The circumstances of Alexander's funeral are in the highest degree scandalous, and reflect the greatest discredit upon his age.
On the morrow, as the clergy were chanting the Libera me, Domine in St.
Peter's, where the body was exposed on a catafalque in full pontificals, a riot occurred, set on foot by the soldiers present for reasons which Burchard--who records the event--does not make clear.
The clerics fled for shelter to the sacristy, the chants were cut short, and the Pope's body almost entirely abandoned.
But the most scandalous happening occurred twenty-four hours later.

The Pope's remains were removed to the Chapel of Santa Maria delle Febbre by six bearers who laughed and jested at the expense of the poor corpse, which was in case to provoke the coarse mirth of the lower classes of an age which, setting no value upon human life, knew no respect for death.
By virtue of the malady that had killed him, of his plethoric habit of body, and of the sweltering August heat, the corpse was decomposing rapidly, so that the face had become almost black and assumed an aspect grotesquely horrible, fully described by Burchard: "Factus est sicut pannus vel morus nigerrimus, livoris totus plenus, nasus plenus, os amplissimum, lingua duplex in ore, que labia tota implebat, os apertum et adeo horribile quod nemo viderit unquam vel esse tale dixerit." Two carpenters waited in the chapel with the coffin which they had brought; but, either through carelessness it had been made too narrow and too short, or else the body, owing to its swollen condition, did not readily fit into this receptable; whereupon, removing the mitre, for which there was no room, they replaced it by a piece of old carpet, and set themselves to force and pound the corpse into the coffin.

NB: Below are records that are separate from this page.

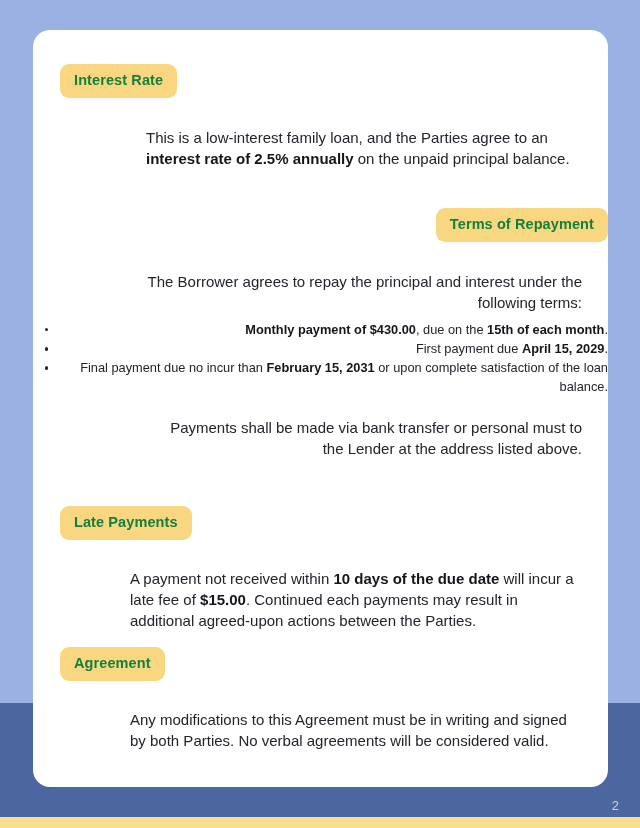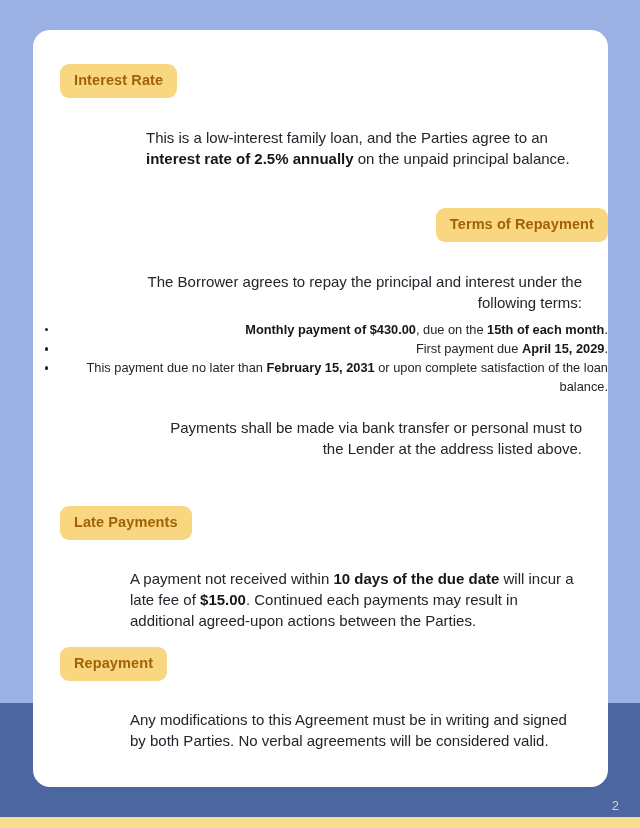"Interest Rate" .badge { color: #a16207 -> #15803d }
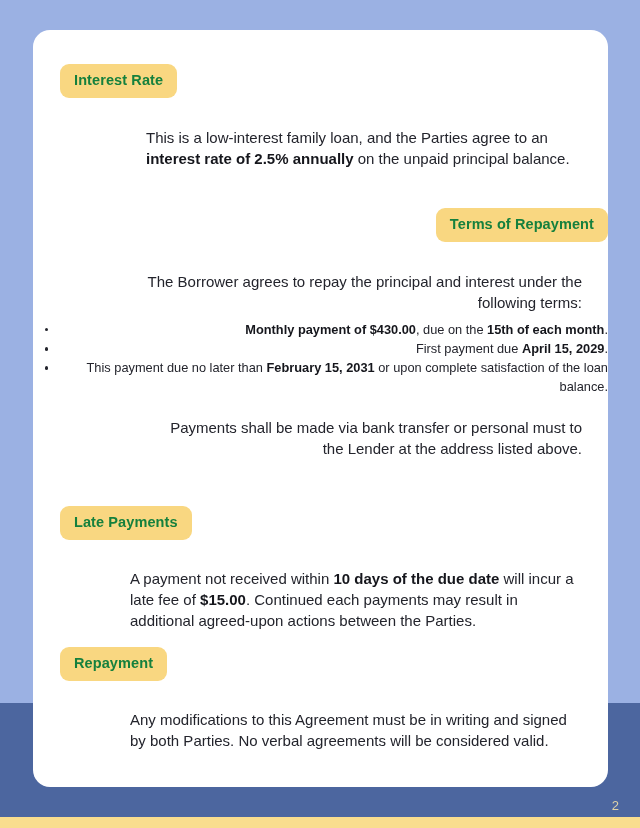"This payment due no later" span { text: This payment due no later -> Final payment due no incur }
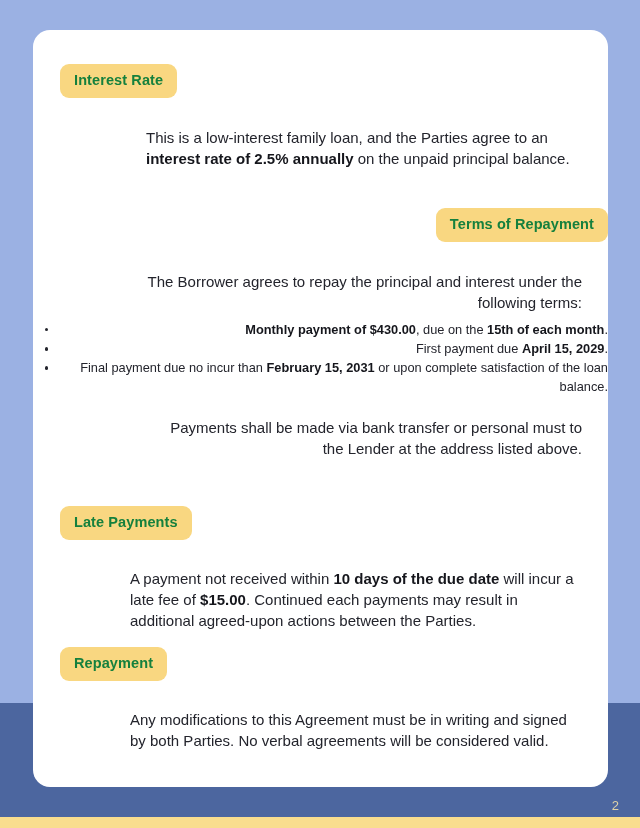"Repayment" span.badge { text: Repayment -> Agreement }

And this was done "without candle or any light being burned in honour of the dead, and without the presence of any priest or other person to care for the Pope's remains." No explanation of this is forthcoming; it was probably due to the panic earlier occasioned the clergy by the ducal men-at-arms.
The story that he had been poisoned was already spreading like a conflagration through Rome, arising out of the appearance of the body, which was such as was popularly associated with venenation.
But a Borgia in the role of a victim was altogether too unusual to be acceptable, and too much opposed to the taste to which the public had been educated; so the story must be edited and modified until suitable for popular consumption.

The supper-party at Cardinal Corneto's villa was remembered, and upon that a tale was founded, and trimmed by degrees into plausible shape.
Alexander had intended to poison Corneto--so ran this tale--that he might possess himself of the cardinal's vast riches; in the main a well-worn story by now.

To this end Cesare had bribed a butler to pour wine for the cardinal from a flask which he entrusted to him.